>>

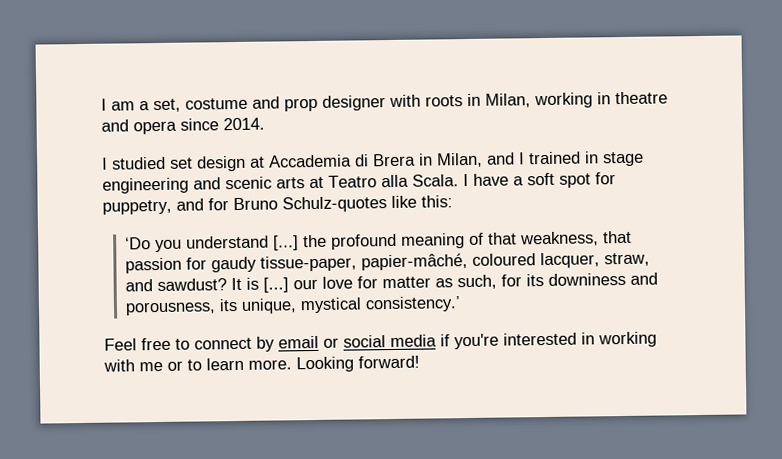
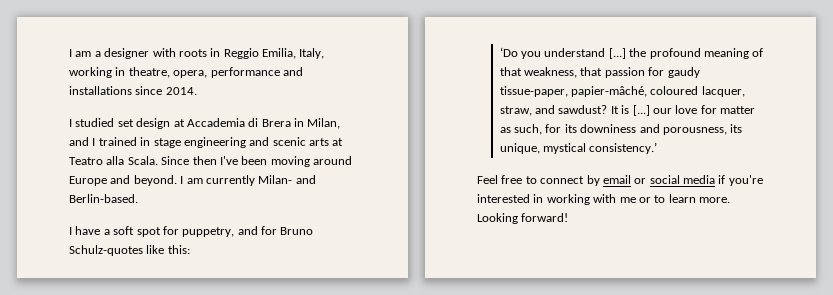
[153,91,668,113] [101,119,177,135] set, costume and prop designer with roots in Milan, working in theatre and opera -> [104,48,325,59] [69,67,303,78] [69,86,132,95] designer with roots in Reggio Emilia, Italy, working in theatre, opera, performance and installations
(459, 180) none -> [161,156,352,167] [69,175,316,186] [69,194,138,203] Since then I've been moving around Europe and beyond. I am currently Milan- and Berlin-based. //

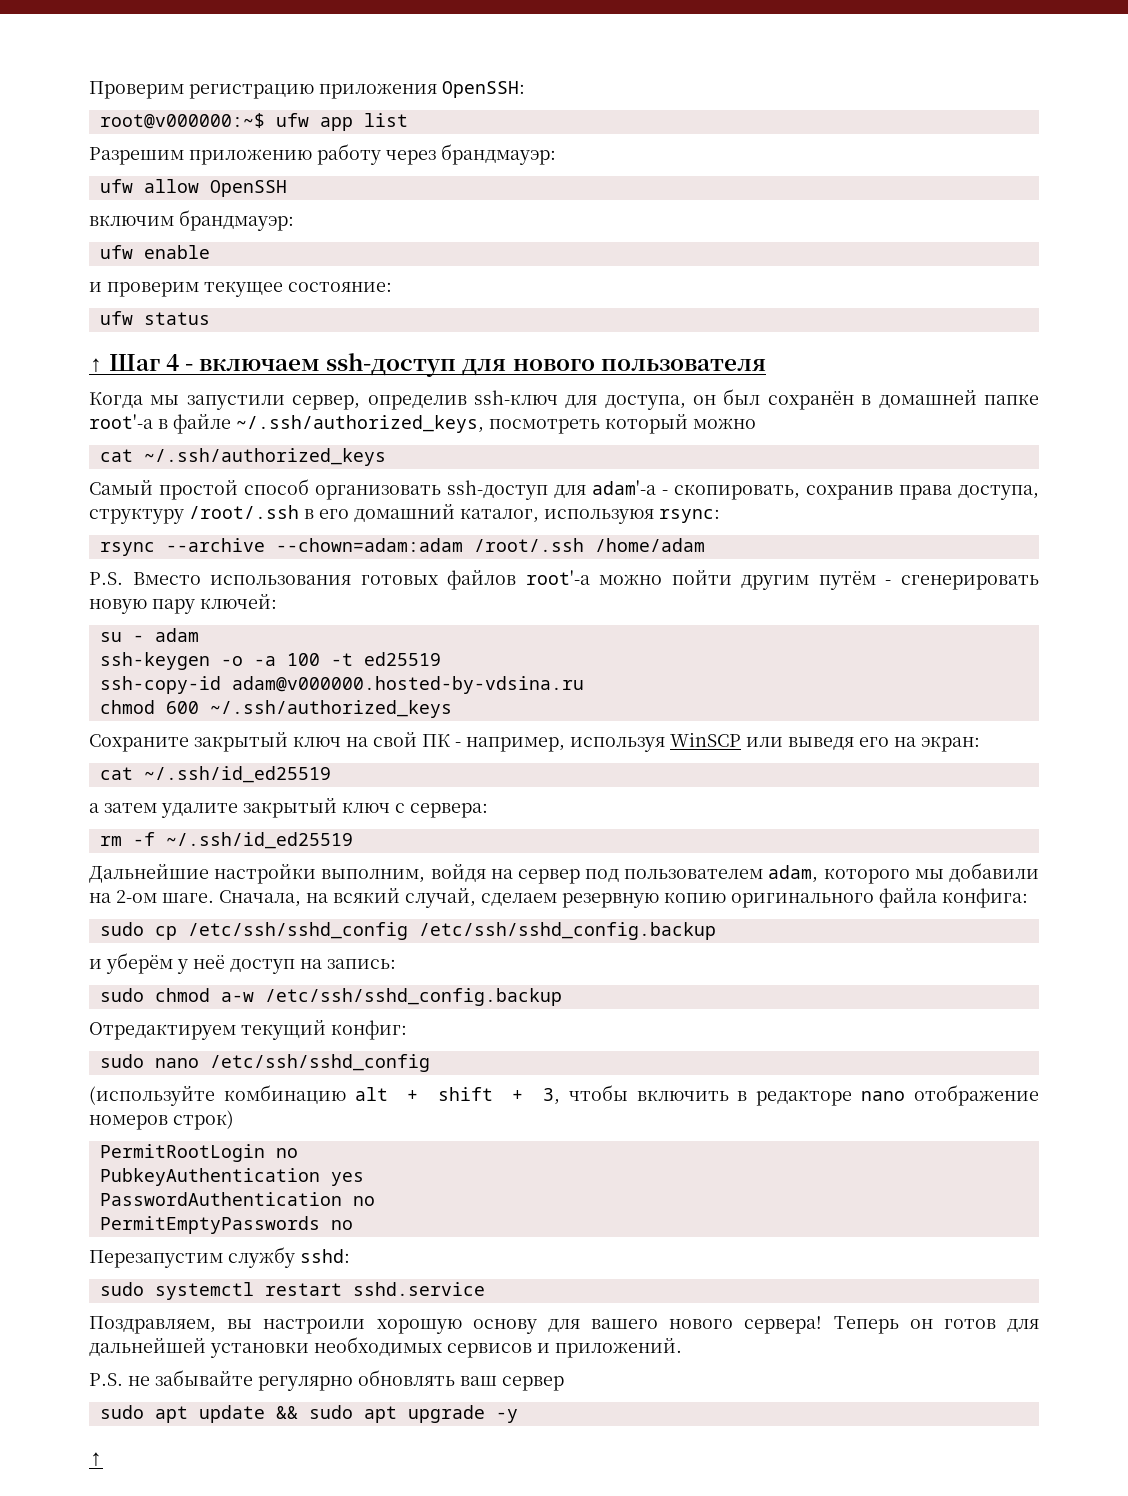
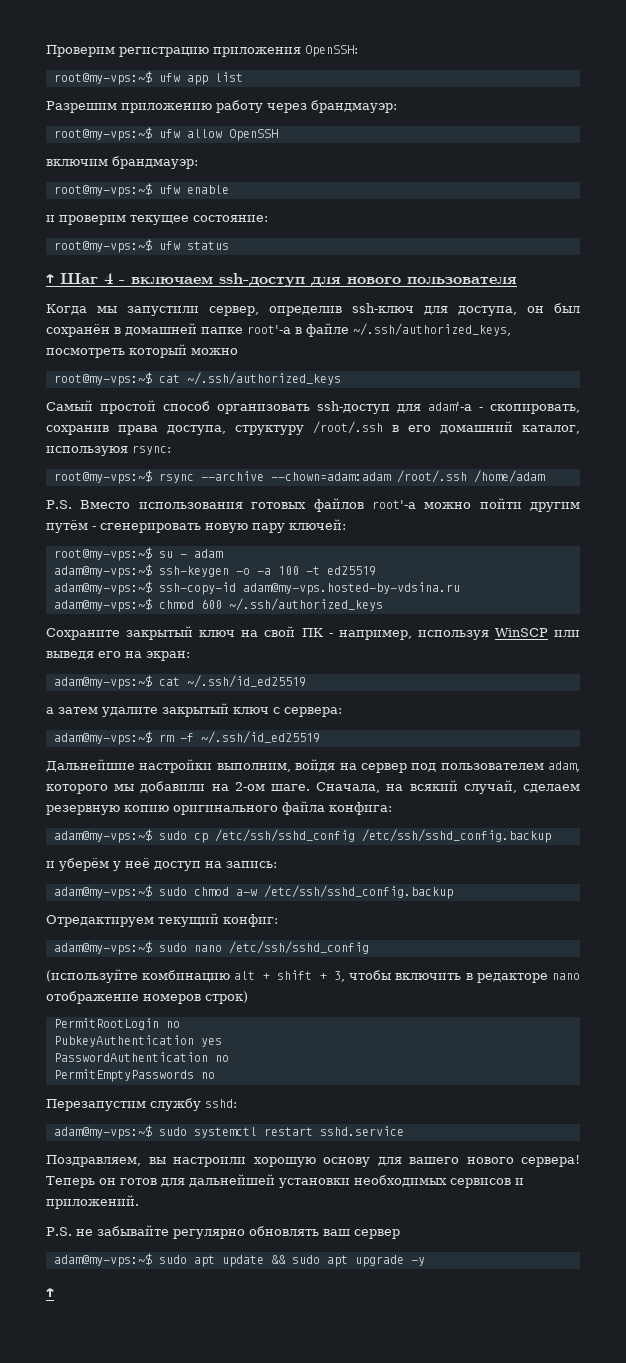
[99,113,265,129] root@v000000:~$ -> [53,71,152,85] root@my-vps:~$
(556, 154) none -> [53,127,152,141] root@my-vps:~$
(294, 220) none -> [53,183,152,197] root@my-vps:~$
(392, 287) none -> [53,239,152,253] root@my-vps:~$
(756, 423) none -> [53,372,152,386] root@my-vps:~$
(720, 516) none -> [53,470,152,484] root@my-vps:~$
(277, 601) none -> [53,547,152,561] root@my-vps:~$
(199, 635) none -> [53,564,152,578] adam@my-vps:~$
[99,676,584,694] ssh-copy-id adam@v000000.hosted-by-vdsina.ru // -> [53,581,460,595] [53,598,152,612] adam@my-vps:~$ ssh-copy-id adam@my-vps.hosted-by-vdsina.ru // adam@my-vps:~$
(980, 744) none -> [53,675,152,689] adam@my-vps:~$
(488, 810) none -> [53,731,152,745] adam@my-vps:~$
(1028, 898) none -> [53,829,152,843] adam@my-vps:~$
(396, 964) none -> [53,885,152,899] adam@my-vps:~$
(407, 1030) none -> [53,941,152,955] adam@my-vps:~$
(350, 1256) none -> [53,1125,152,1139] adam@my-vps:~$
(564, 1383) none -> [53,1253,152,1267] adam@my-vps:~$

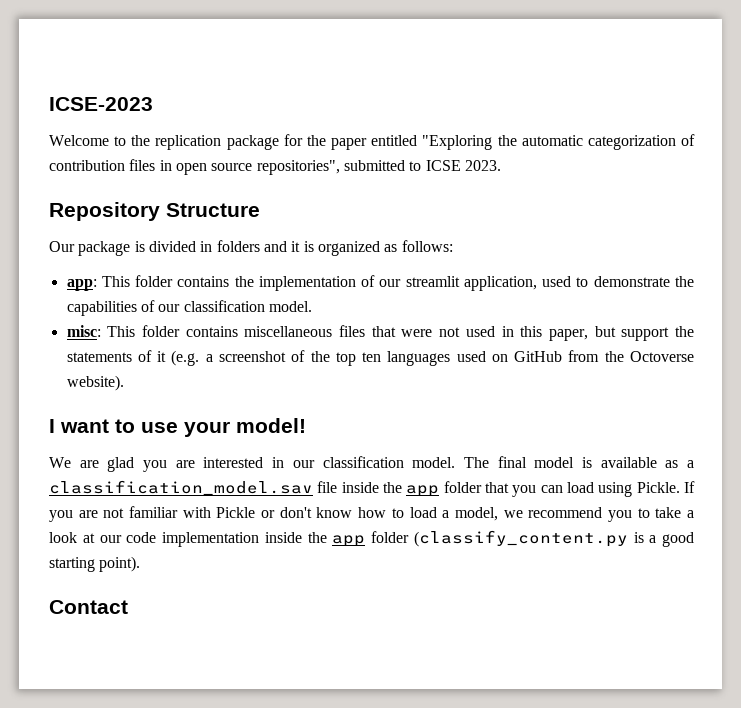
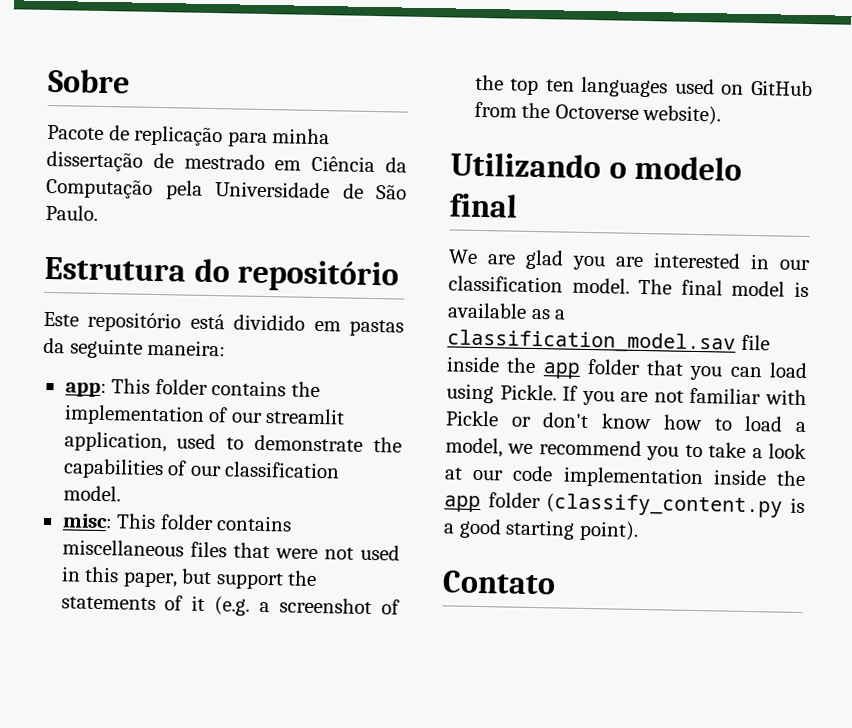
[49,97,153,111] [49,134,695,150] [49,159,501,175] [49,202,260,221] [49,240,453,256] ICSE-2023 // Welcome to the replication package for the paper entitled "Exploring the automatic categorization of contribution files in open source repositories", submitted to ICSE 2023. // Repository Structure // Our package is divided in folders and it is organized as follows: -> [47,68,130,94] [47,124,331,148] [46,150,407,173] [46,177,407,200] [45,204,98,221] [44,256,400,293] [43,311,404,337] [43,337,227,359] Sobre // Pacote de replicação para minha dissertação de mestrado em Ciência da Computação pela Universidade de São Paulo. // Estrutura do repositório // Este repositório está dividido em pastas da seguinte maneira:
[49,418,306,437] I want to use your model! -> [450,152,743,181] [449,193,518,218] Utilizando o modelo final
[49,600,128,614] Contact -> [442,570,556,595] Contato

<<

EXERCISE DIRECTIONS
Write out exactly the lines above from the line with "(720, 516) none" through the line with "(350, 1256) none", both of them included, and leave out all other lines.

ANSWER SPACE
(720, 516) none -> [53,470,152,484] root@my-vps:~$
(277, 601) none -> [53,547,152,561] root@my-vps:~$
(199, 635) none -> [53,564,152,578] adam@my-vps:~$
[99,676,584,694] ssh-copy-id adam@v000000.hosted-by-vdsina.ru // -> [53,581,460,595] [53,598,152,612] adam@my-vps:~$ ssh-copy-id adam@my-vps.hosted-by-vdsina.ru // adam@my-vps:~$
(980, 744) none -> [53,675,152,689] adam@my-vps:~$
(488, 810) none -> [53,731,152,745] adam@my-vps:~$
(1028, 898) none -> [53,829,152,843] adam@my-vps:~$
(396, 964) none -> [53,885,152,899] adam@my-vps:~$
(407, 1030) none -> [53,941,152,955] adam@my-vps:~$
(350, 1256) none -> [53,1125,152,1139] adam@my-vps:~$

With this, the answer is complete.